Votre seconde interrogation porte sur la situation de certaines professions paramédicales en milieu hospitalier, à la suite du décret du 9 août 2017 procédant à leur reclassement indiciaire en catégorie A. Un tel reclassement aurait dû être effectué beaucoup plus tôt. Aussi, il convenait de réexaminer la situation afin de favoriser l’attractivité des professions et le recrutement au sein de la fonction publique hospitalière. Cette revalorisation est échelonnée sur trois ans et doit aboutir en 2020. Le gain de rémunération pour les orthophonistes, par exemple, sera loin d’être négligeable, puisque cette réforme catégorielle coïncide avec les revalorisations indiciaires prévues par le protocole PPCR – parcours professionnel, carrières et rémunérations. Leur rémunération brute, qui comprend le traitement et les primes, augmentera ainsi de plus 300 euros au premier échelon, et de plus de 500 euros en fin de carrière.

M. le président. La parole est à M. Éric Alauzet.

M. Éric Alauzet. Merci, madame la ministre, pour ces précisions. J’ai bien noté votre vigilance concernant l’accès partiel et la nécessité de maintenir les compétences à l’hôpital, ainsi que les efforts réalisés pour augmenter la rémunération de certains professionnels qui ont fait trois, quatre ou cinq ans d’étude et peuvent être tentés de partir dans le privé, beaucoup plus rentable.

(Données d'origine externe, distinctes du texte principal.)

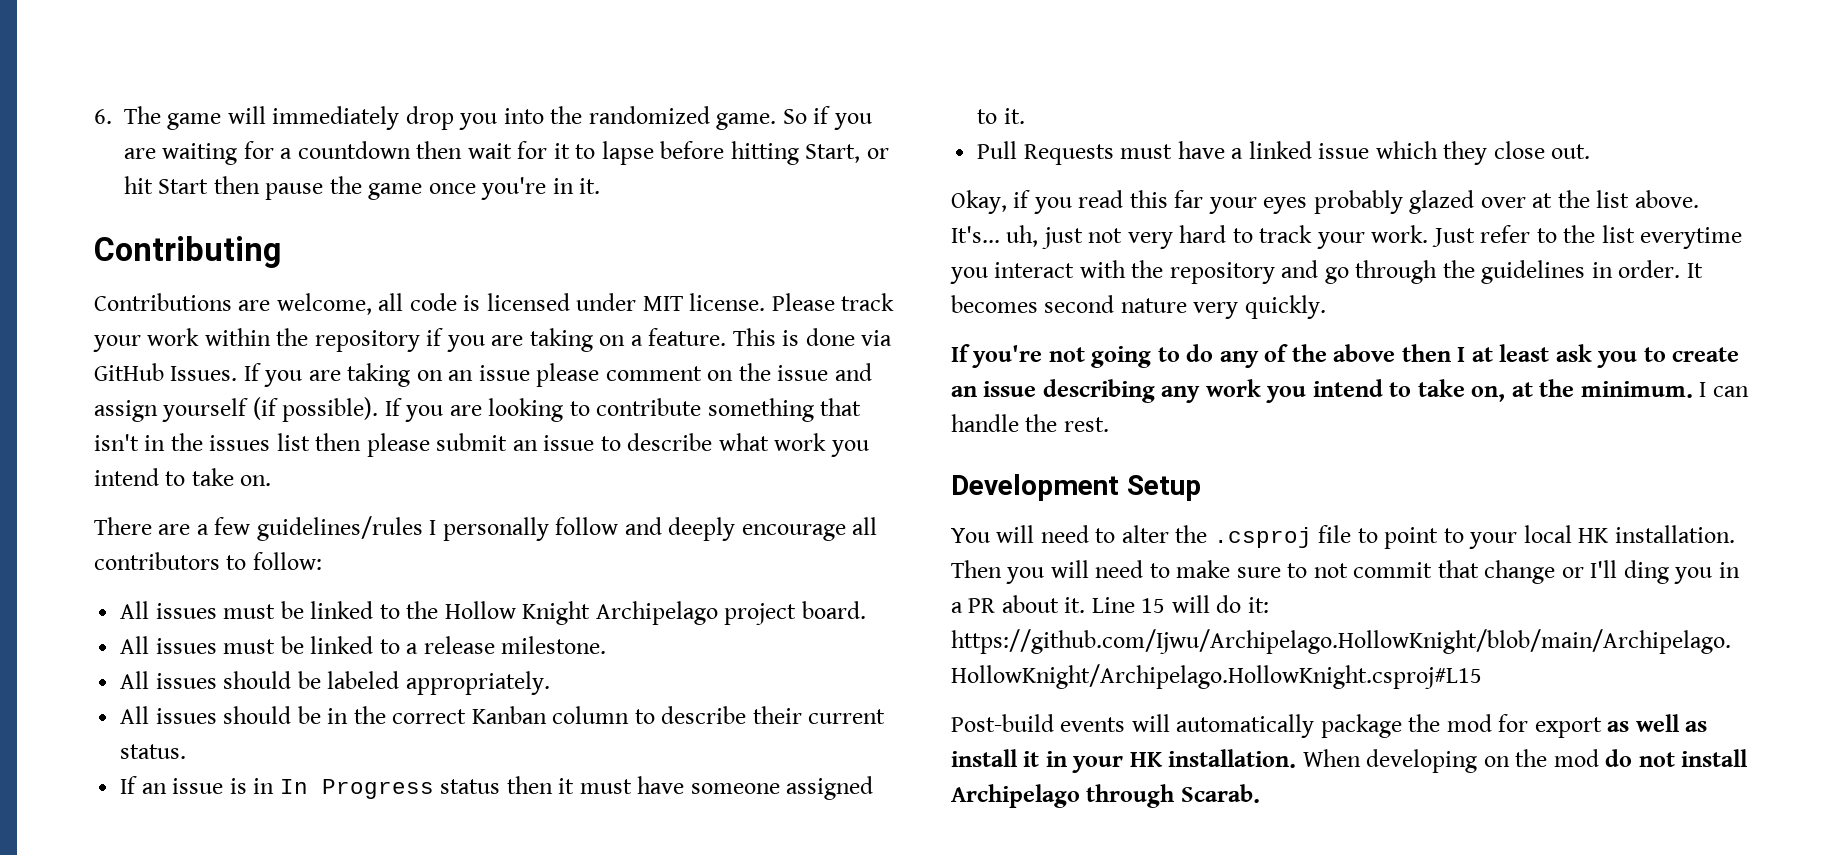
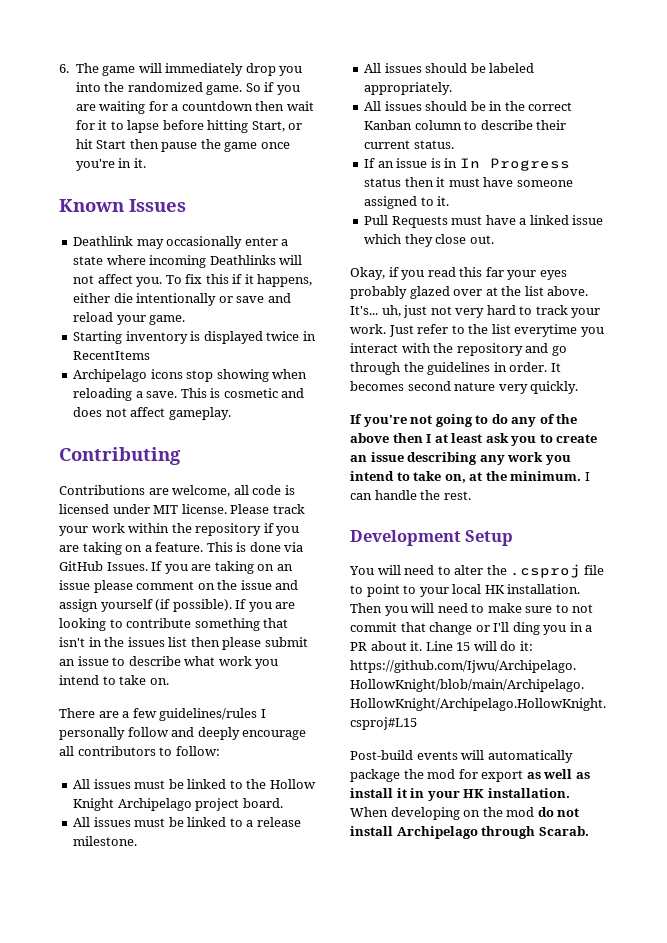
(601, 186) none -> [59,199,186,212] [73,236,289,249] [73,255,303,268] [73,274,313,287] [73,293,291,306] [73,312,186,325] [73,331,316,344] [73,351,151,360] [73,369,308,382] [73,388,305,401] [73,407,231,420] // Known Issues // Deathlink may occasionally enter a state where incoming Deathlinks will not affect you. To fix this if it happens, either die intentionally or save and reload your game. // Starting inventory is displayed twice in RecentItems // Archipelago icons stop showing when reloading a save. This is cosmetic and does not affect gameplay.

Je tiens à compléter mon propos en me référant à un rapport du Sénat, qui mettait en garde contre « l’arrivée de métiers sous-qualifiés qui conduirait à une paupérisation de l’accès aux soins, allant à contre sens de l’universalité de notre système de santé censé garantir un égal accès aux soins pour tous ». Le 5 octobre 2017, la commission des affaires sociales du Sénat a supprimé les dispositions introduisant un accès partiel aux professions de santé, en considération des risques pesant sur la cohérence, la qualité et la sécurité de notre système de soins. Votre vigilance est donc tout à fait de mise.

Enfin, s’agissant des rémunérations, j’ai surtout évoqué les professionnels exerçant dans le champ de la rééducation, mais les infirmiers sont particulièrement concernés. Ils craignent que cette évolution ne conduise à la désorganisation de notre système de santé et à la « parcellisation » du savoir et des compétences, ce qui semble aller à l’encontre du processus de réingénierie des formations d’infirmier : d’un côté, on essaie de revaloriser et de redéfinir ces métiers ; de l’autre, l’accès partiel conduira à leur fragmentation. Certes, des délégations et des transferts de tâches sont envisageables ; sur le principe, ce n’est pas choquant. Mais il importe que chacun ait une vision claire de l’avenir de notre système de santé.